Any help or hint on the subject would be greatly appreciated.
Asked By : iHubble
Answered By : Yuval Filmus
Here is a proof sketch. We use the fact that any function on $O(\log n)$ bits can be computed in depth 2 and polynomial size.
The input is $\log n$ integers of length $n$, which we can think of as an $n\times \log n$ matrix.
Sum the columns of the matrix to get a vector of length $n$ in which each entry has length $\log\log n$. We can also think of this as a staggered sum of $n$ numbers of length $\log \log n$, which is equivalent to the original sum.

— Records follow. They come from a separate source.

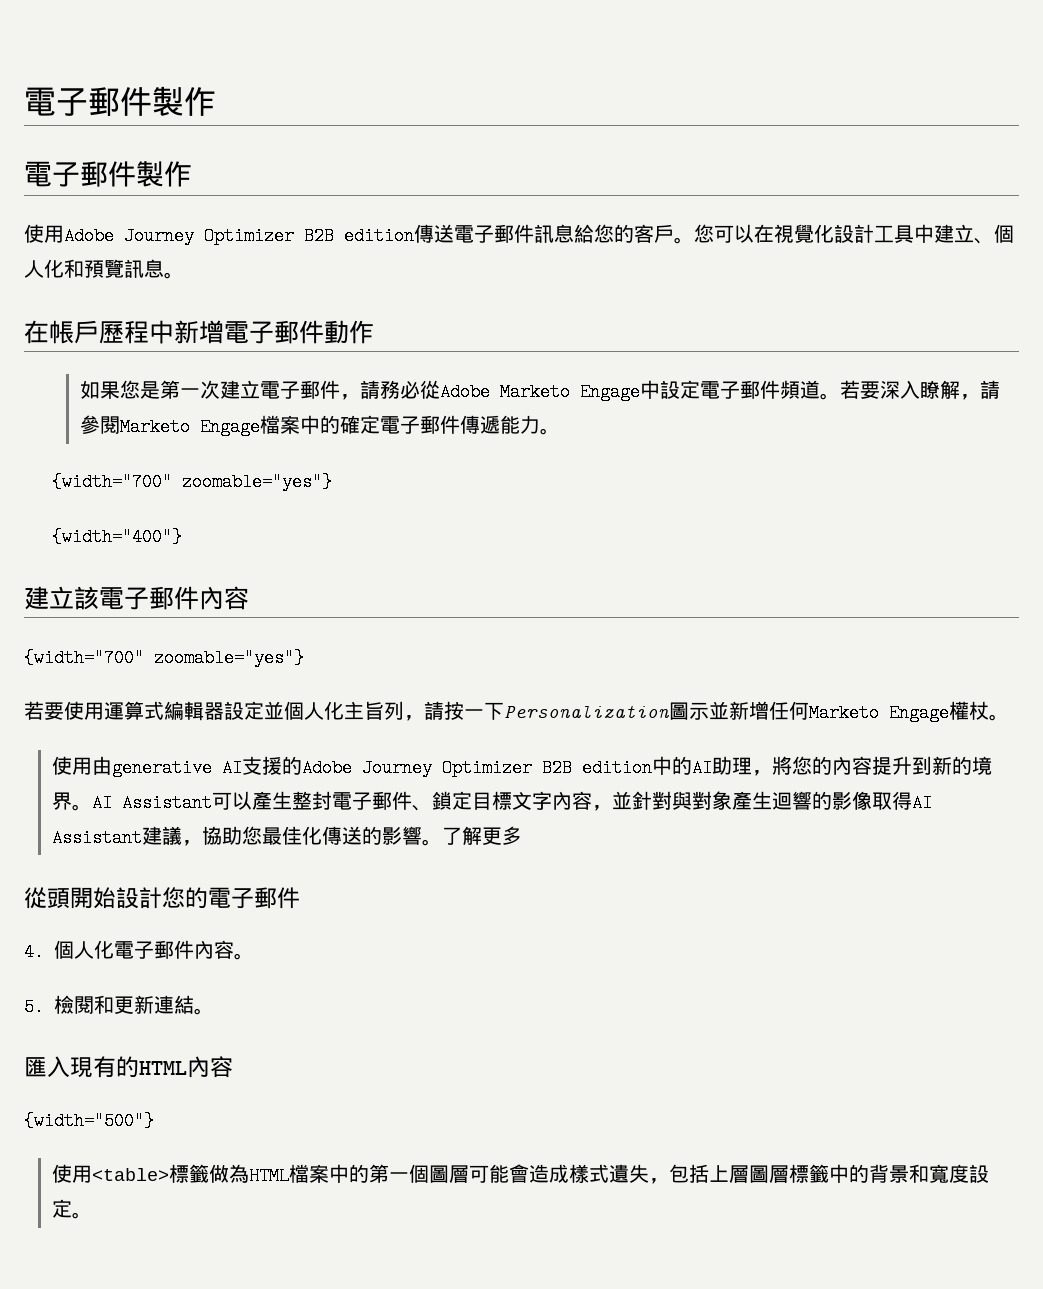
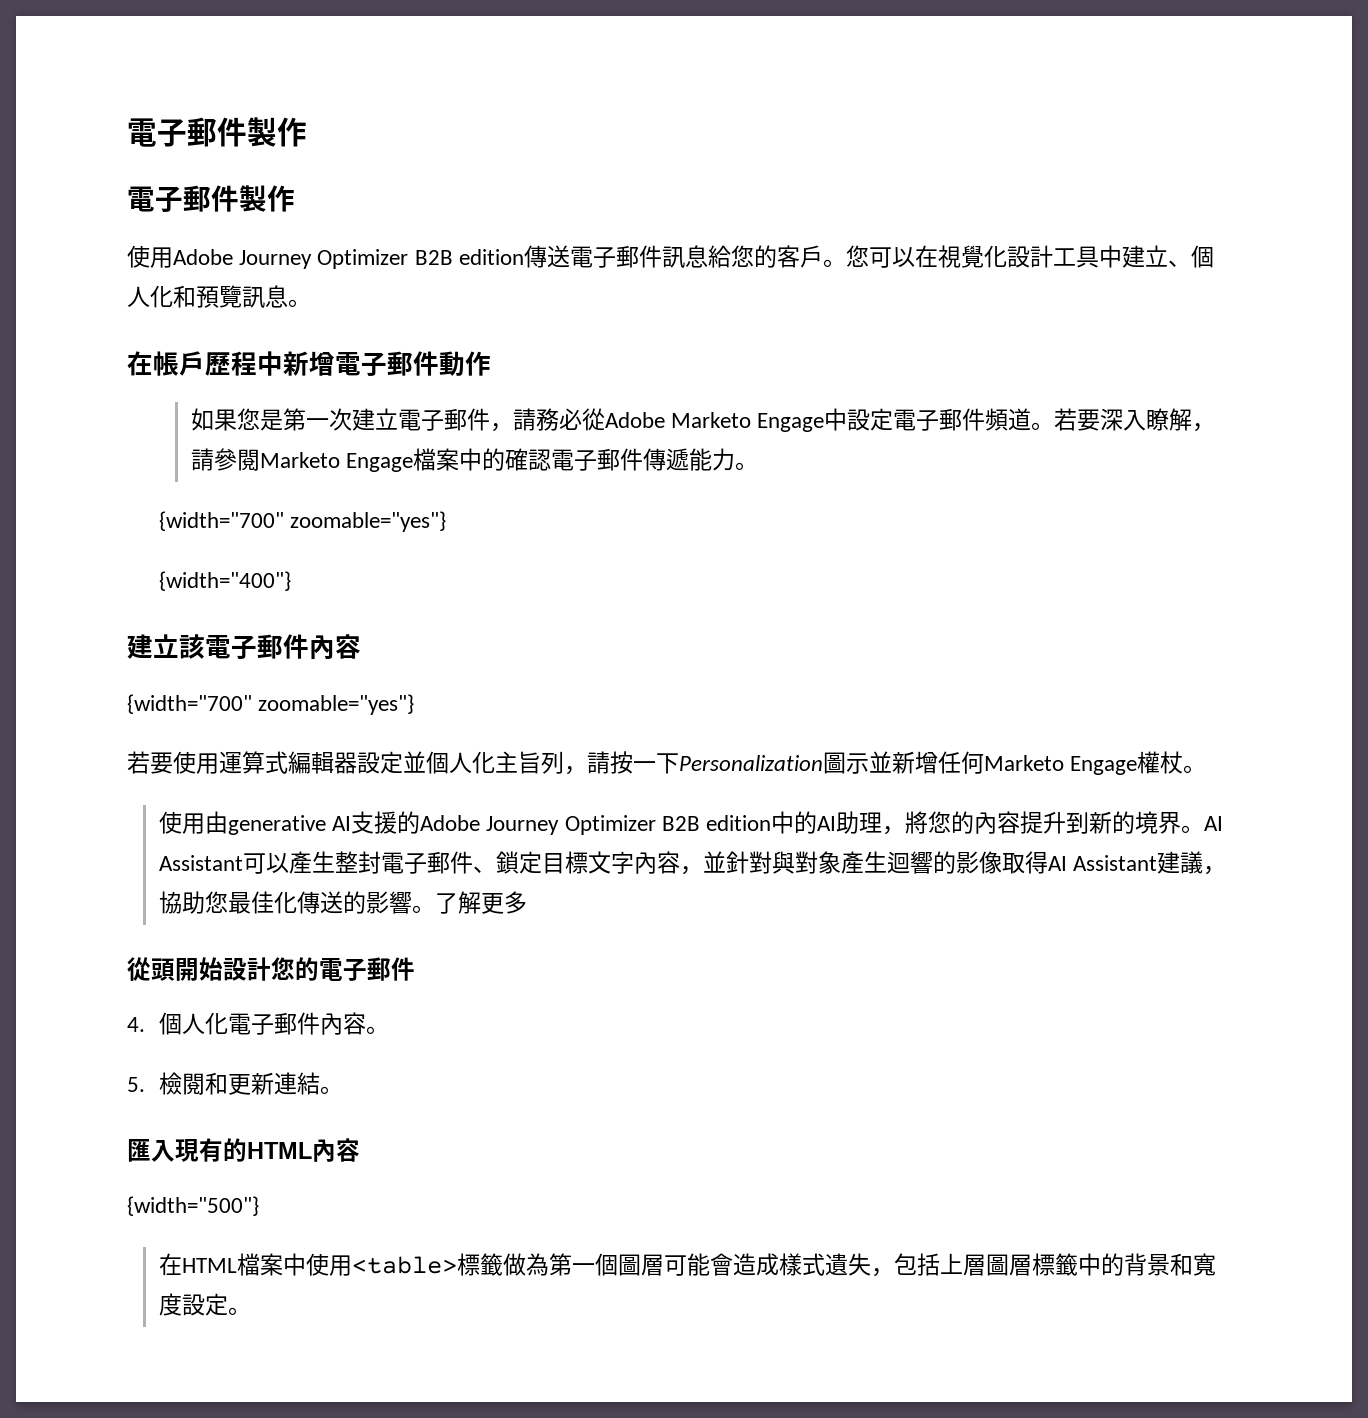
- 若要深入瞭解，請參閱Marketo Engage檔案中的確定電子郵件傳遞能力。
+ 若要深入瞭解，請參閱Marketo Engage檔案中的確認電子郵件傳遞能力。
- 使用<table>標籤做為HTML檔案中的第一個圖層可能會造成樣式遺失，包括上層圖層標籤中的背景和寬度設定。
+ 在HTML檔案中使用<table>標籤做為第一個圖層可能會造成樣式遺失，包括上層圖層標籤中的背景和寬度設定。

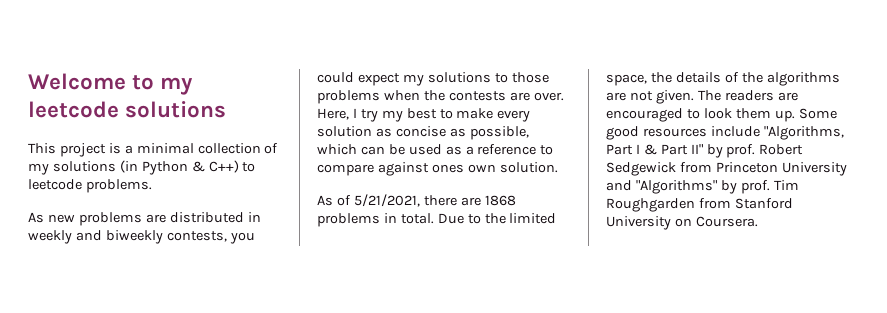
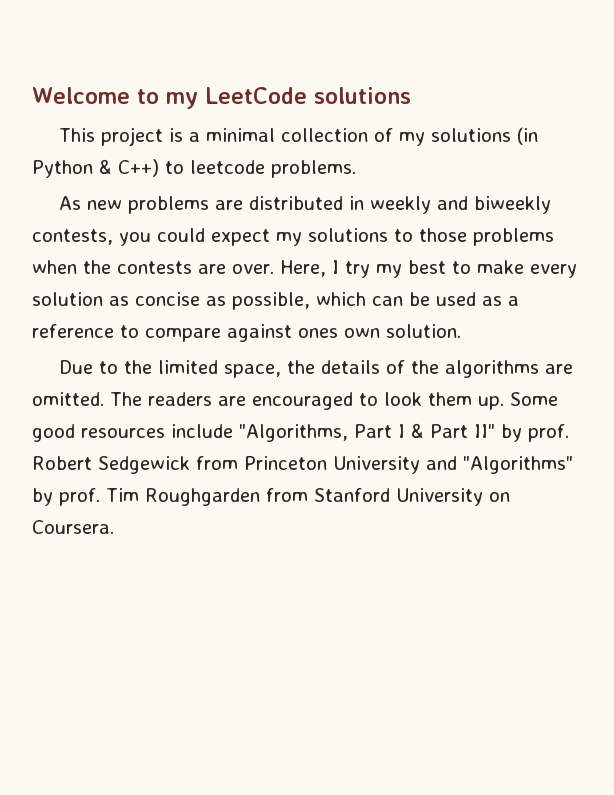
- Welcome to my leetcode solutions
+ Welcome to my LeetCode solutions
- As of 5/21/2021, there are 1868 problems in total. Due to the limited space, the details of the algorithms are not given.
+ Due to the limited space, the details of the algorithms are omitted.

Divide the staggering sum into blocks of length $\log n/\log\log n$, by possibly dividing each summand into two parts. Each block contains $\log n/\log\log n$ summands of length $\log\log n$. Sum each block to obtain a result of length at most $2\log\log n \leq \log n/\log\log n$ (for large enough $n$). We can think of this as a new staggering sum.
Repeat the previous construction. Now each block contains two summands, so the result is of length $\log n/\log\log n + 1$.
Again divide into blocks. This time each block contains the sum of a full length ($\log n/\log\log n$) integer $x$ and one extra bit (a least significant bit) $y$. The actual sum also includes an extra carry bit $z$ which depends on the less significant blocks. If we could determine $z$ then we could determine the value of the sum in that block.
It remains to show how to calculate the carry bit coming from the addition of blocks $B_k,\ldots,B_0$ (most significant to least significant). Suppose that in block $B_i$ we are adding $x_i$ to the bit $y_i$. Let $M$ be a block full of 1s. There is carry iff for some $i$, $x_k + y_k = x_{k-1} + y_{k-1} = x_{i+1} + y_{i+1} = M$ and $x_i + y_i = M + 1$.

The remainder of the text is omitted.